I'm working on figuring out where within the Parentheses circuit I could connect this switching system. I'll call the different connections IN, SEND1, RETURN1, SEND2,  RETURN2, and OUT. This is what I'm thinking, based on the Parentheses schematic (link here):

Disconnect the output (middle) lug of the Octave potentiometer; add a wire connecting that lug to IN
In the through-hole left over where that lug was, add a wire to SEND1
Connect RETURN1 to the output lug of the AMPLITUDE potentiometer (which, I think, is the end of the Rat distortion circuit)
Connect SEND2 to the hole where that lug used to be
Connect RETURN2 to the output lug of the BOOST potentiometer
Connect OUT to the through hole where that lug used to be.
Does that make sense? Would that get me the effect I'm looking for?

Thank you so much!

Tim

Below, for your enjoyment/critique, is my first-ever pedal build. I had a blast doing this and look forward to doing more pedals in the future:


----------



## timc

Update for anyone who happens to be following. My aforementioned plan was overly complicated. I busted out my DMM, figured out what was going on inside parts of the PCB, and figured out something much simpler. I just need to connect the 3PDT Order Switch to the Parentheses switches. It was a bit mind-bending since the signal flow is Octave > Distortion > Boost, but the way the switches work, if the distortion is off it bypasses everything. Took a bit to figure out why and how that was. Anyway, here's my new wiring plan:



I think it makes sense. So, if I'm right, i can either run either *Octave > Distortion > Boost *(stock) or *Octave > Boost > Distortion *(extra sludge mode).  I'll add a follow-up report after I try it. 

Tim


----------



## wrentema

Curious to see how this works out since I'm building one too. Maybe you can do some recordings too and share them to hear the result..


----------



## timc

wrentema said:


> Curious to see how this works out since I'm building one too. Maybe you can do some recordings too and share them to hear the result..

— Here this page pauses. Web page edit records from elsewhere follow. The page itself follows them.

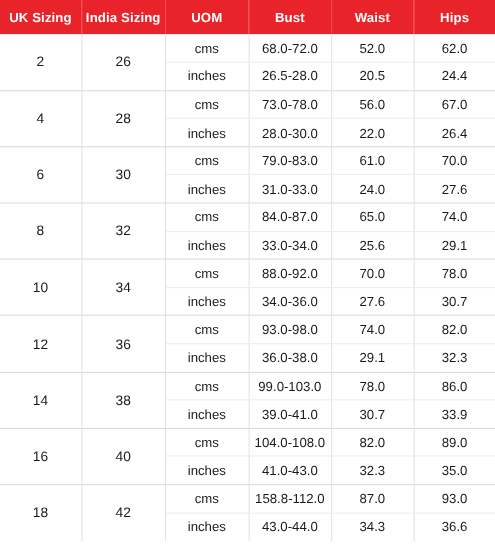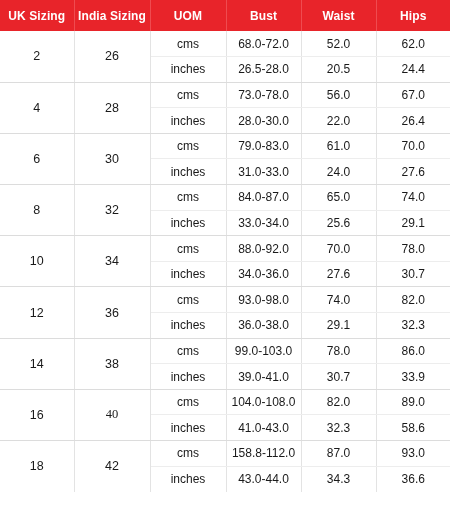--- a/index.html
+++ b/index.html
@@ -199,7 +199,7 @@
       </tr>
       <tr class="row-cms">
         <td class="size-cell" rowspan="2" style="border-bottom: 1px solid rgb(220, 220, 220);">16</td>
-        <td class="size-cell" rowspan="2" style="border-bottom: 1px solid rgb(220, 220, 220); font-family: Liberation Serif, serif;">40</td>
+        <td class="size-cell" rowspan="2" style="border-bottom: 1px solid rgb(220, 220, 220);">40</td>
         <td class="measure">cms</td>
         <td class="measure">104.0-108.0</td>
         <td class="measure">82.0</td>

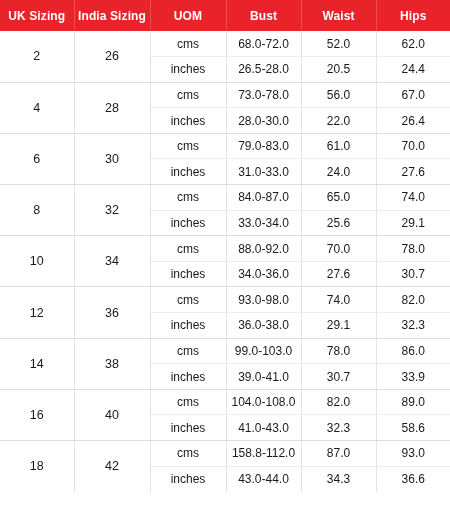--- a/index.html
+++ b/index.html
@@ -209,7 +209,7 @@
         <td class="measure">inches</td>
         <td class="measure">41.0-43.0</td>
         <td class="measure">32.3</td>
-        <td class="measure">58.6</td>
+        <td class="measure">35.0</td>
       </tr>
       <tr class="row-cms">
         <td class="size-cell" rowspan="2">18</td>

Will do! Once my next shipment arrives from Small Bear I can try it out.


----------



## knucklehead

timc said:


> *Octave > Boost > Distortion *(extra sludge mode)


This is my target - in the midst of a Mini build right now as it may be as much as I need. But if it ISN'T . . . . a full size Parenthesis is next for me, and your signal flow above sounds ideal.


----------



## timc

knucklehead said:


> This is my target - in the midst of a Mini build right now as it may be as much as I need. But if it ISN'T . . . . a full size Parenthesis is next for me, and your signal flow above sounds ideal.

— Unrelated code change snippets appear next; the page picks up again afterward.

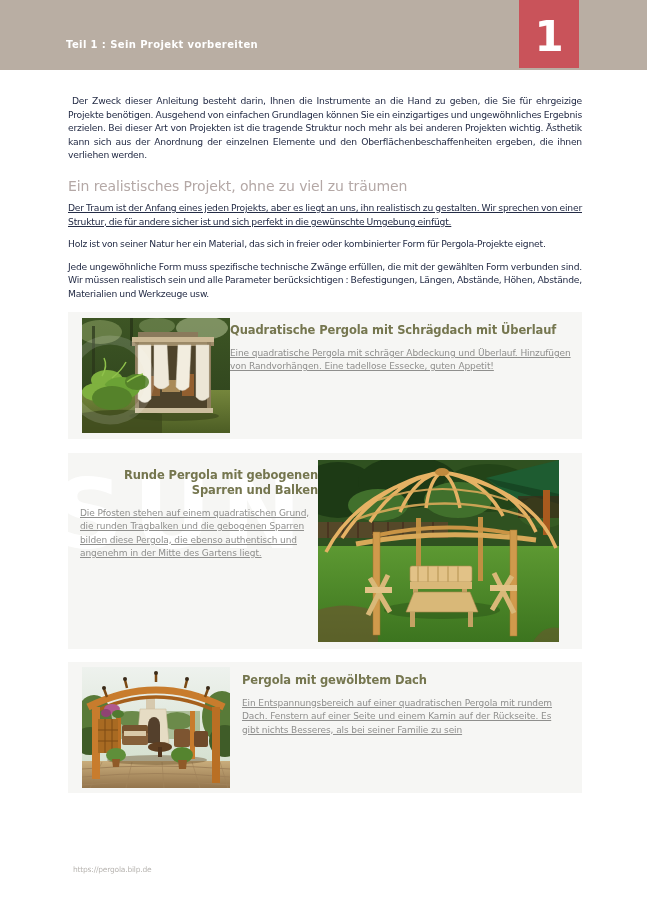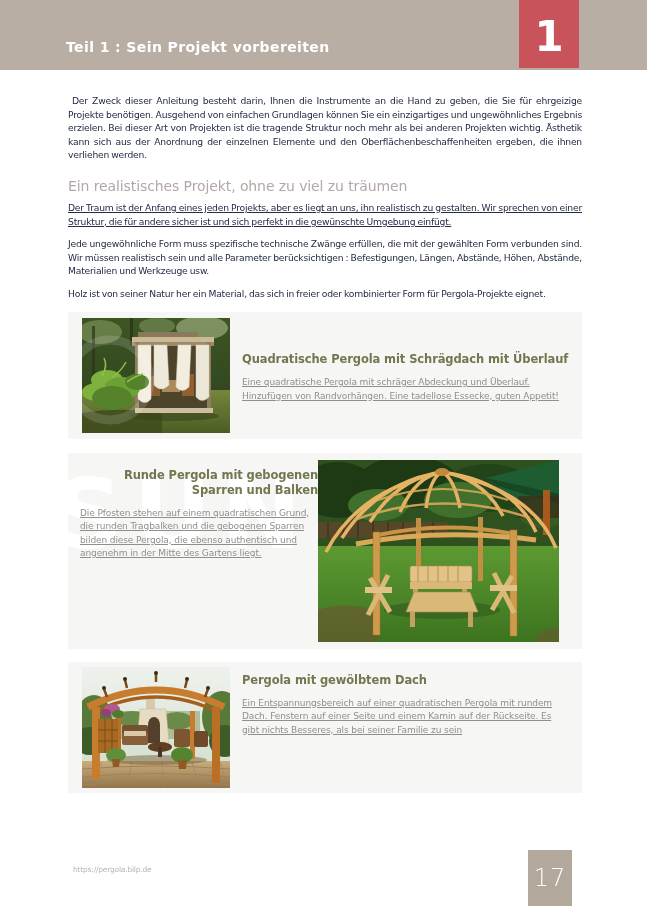--- a/index.html
+++ b/index.html
@@ -9,7 +9,7 @@
   }
   
   .header-band{position:absolute;left:0;top:0;width:647px;height:70px;background:#b9aea3;}
-  .header-title{position:absolute;left:66px;top:39px;color:#ffffff;font-size:14px;font-weight:bold;letter-spacing:.4px;}
+  .header-title{position:absolute;left:66px;top:39px;color:#ffffff;font-size:10px;font-weight:bold;letter-spacing:.4px;}
   .chapter-box{position:absolute;left:519px;top:0;width:60px;height:68px;background:#c9535a;
     display:flex;align-items:center;justify-content:center;}
   .chapter-num{color:#ffffff;font-size:42px;font-weight:bold;line-height:1;padding-top:6px;}

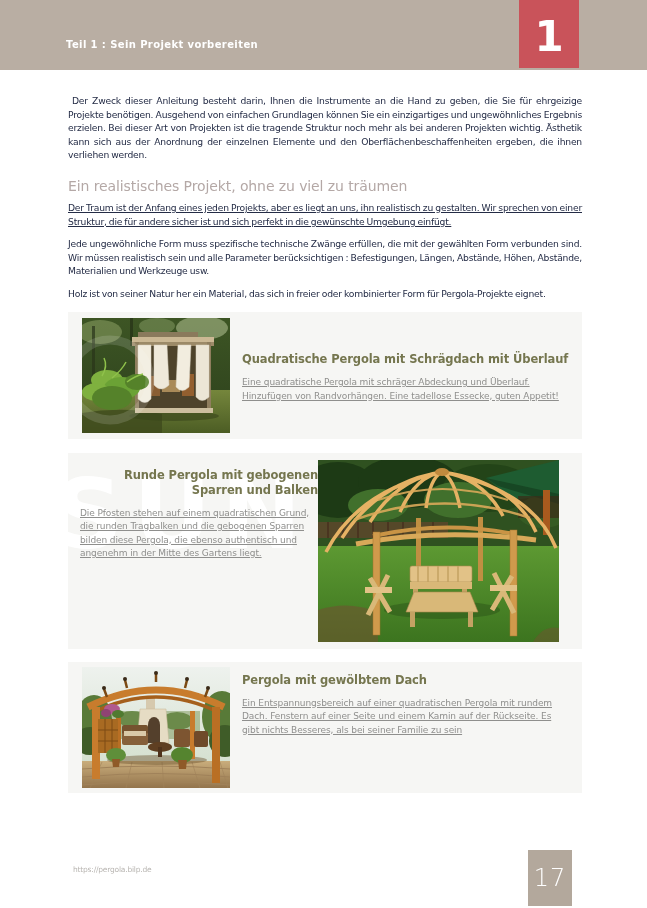--- a/index.html
+++ b/index.html
@@ -63,8 +63,8 @@
     <p class="intro p1"> Der Zweck dieser Anleitung besteht darin, Ihnen die Instrumente an die Hand zu geben, die Sie für ehrgeizige Projekte benötigen. Ausgehend von einfachen Grundlagen können Sie ein einzigartiges und ungewöhnliches Ergebnis erzielen. Bei dieser Art von Projekten ist die tragende Struktur noch mehr als bei anderen Projekten wichtig. Ästhetik kann sich aus der Anordnung der einzelnen Elemente und den Oberflächenbeschaffenheiten ergeben, die ihnen verliehen werden.</p>
     <h2 class="subheading">Ein realistisches Projekt, ohne zu viel zu träumen</h2>
     <p class="intro p2">Der Traum ist der Anfang eines jeden Projekts, aber es liegt an uns, ihn realistisch zu gestalten. Wir sprechen von einer Struktur, die für andere sicher ist und sich perfekt in die gewünschte Umgebung einfügt.</p>
+    <p class="intro p4">Holz ist von seiner Natur her ein Material, das sich in freier oder kombinierter Form für Pergola-Projekte eignet.</p>
     <p class="intro p3">Jede ungewöhnliche Form muss spezifische technische Zwänge erfüllen, die mit der gewählten Form verbunden sind. Wir müssen realistisch sein und alle Parameter berücksichtigen : Befestigungen, Längen, Abstände, Höhen, Abstände, Materialien und Werkzeuge usw.</p>
-    <p class="intro p4">Holz ist von seiner Natur her ein Material, das sich in freier oder kombinierter Form für Pergola-Projekte eignet.</p>
 
     <div class="card card-1">
       <svg class="photo" width="148" height="115" viewBox="0 0 148 115" aria-hidden="true">

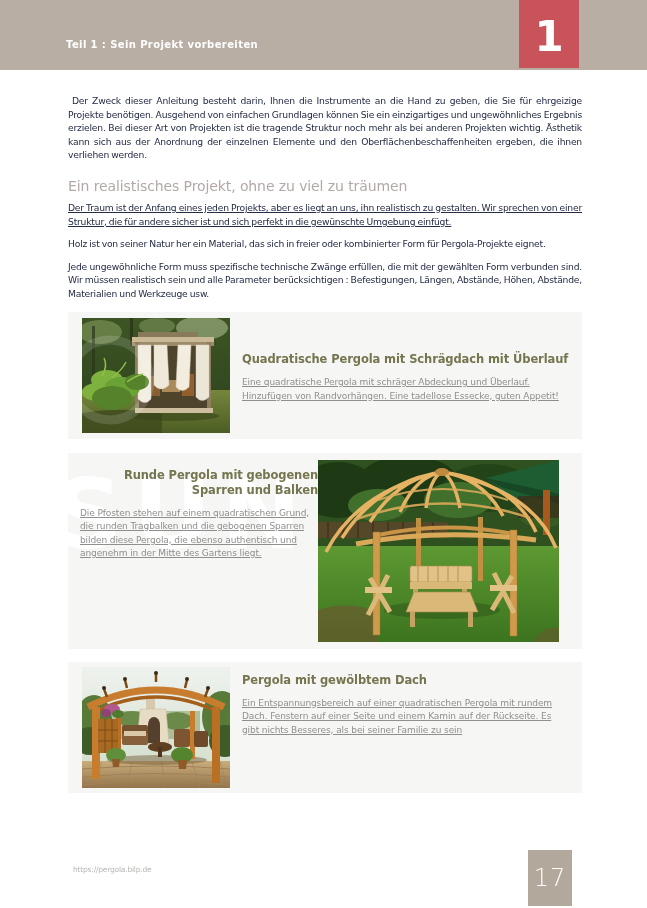--- a/index.html
+++ b/index.html
@@ -24,7 +24,7 @@
   .intro.p4{margin-top:9px;}
   
   .card{background:#f6f6f4;display:flex;box-sizing:border-box;}
-  .card-1{margin-top:11px;height:127px;padding:6px 11px 6px 14px;gap:12px;align-items:center;}
+  .card-1{margin-top:11px;height:127px;padding:6px 11px 6px 14px;}
   .card-2{margin-top:14px;height:196px;padding:7px 11px 7px 12px;position:relative;}
   .card-3{margin-top:13px;height:131px;padding:5px 11px 5px 14px;gap:12px;justify-content:center;}
   .photo{flex:none;display:block;}

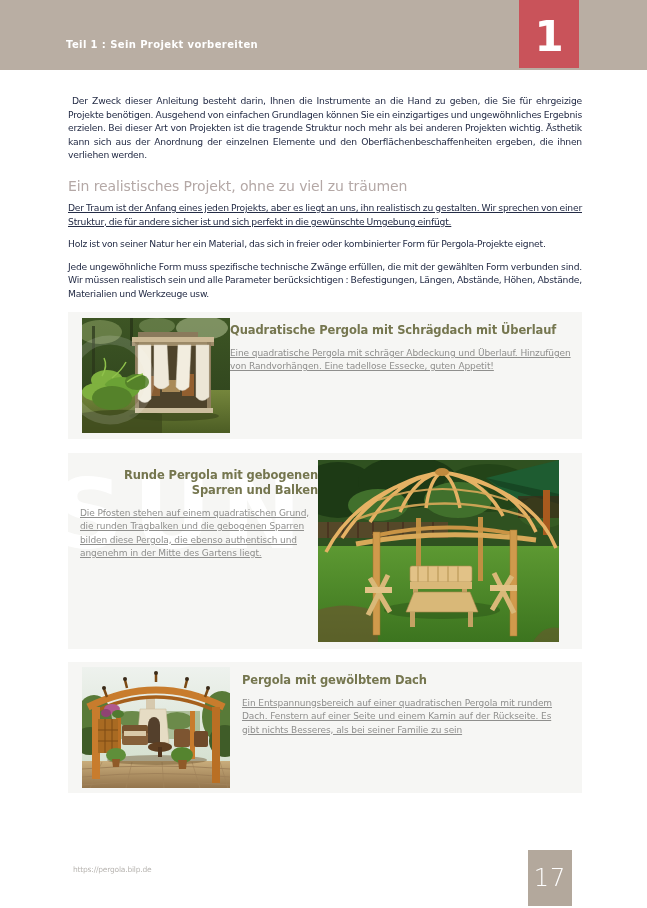--- a/index.html
+++ b/index.html
@@ -236,9 +236,6 @@
   <div class="footer-lines">
     <div><a class="footer-url" href="#">https://pergola.bilp.de</a></div>
   </div>
-  <div class="page-box">
-    <span class="page-num">17</span>
-  </div>
 
 </div>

Good luck with the build! I’ll likely do a mini at some point, and combine it in the same enclosure with a Coda Black Hole (Sunn Model T preamp clone) for full-on doom apocalypse sounds. I just looked over the mini parentheses schematic and it might be possible to do the boost-distortion order flip there too. I’m just a beginner at this stuff but it looks doable based on my limited knowledge. You just need to figure out where the beginning and end of those two circuits (the distortion circuit and the boost circuit) are and then where those points correspond to the PCB, and then attach the switch at those points. I’m excited to try it on my full-size Parentheses!


----------



## knucklehead

timc said:


> Good luck with the build!


Thanks - this is my first build, and doom/drone was my target. The Parenthesis just came available again and I came by double the components I needed for the Mini - so on the main I have most of what I need to do a second pedal.

I was hoping for a one-and-done as I build basses and speakers - I can ill-afford a lot of time devoted to what I can see being a VERY worthwhile diversion.

Do report back - I am ALWAYS willing to mod completed projects, but if I can wire it in on the build, all the better.


----------



## timc

knucklehead said:


> Thanks - this is my first build, and doom/drone was my target. The Parenthesis just came available again and I came by double the components I needed for the Mini - so on the main I have most of what I need to do a second pedal.
> 
> I was hoping for a one-and-done as I build basses and speakers - I can ill-afford a lot of time devoted to what I can see being a VERY worthwhile diversion.
> 
> Do report back - I am ALWAYS willing to mod completed projects, but if I can wire it in on the build, all the better.


Yup, I know that feeling. I’m a PhD student and should probably be spending all this time prepping for my preliminary exam. But the pedals are always calling to me...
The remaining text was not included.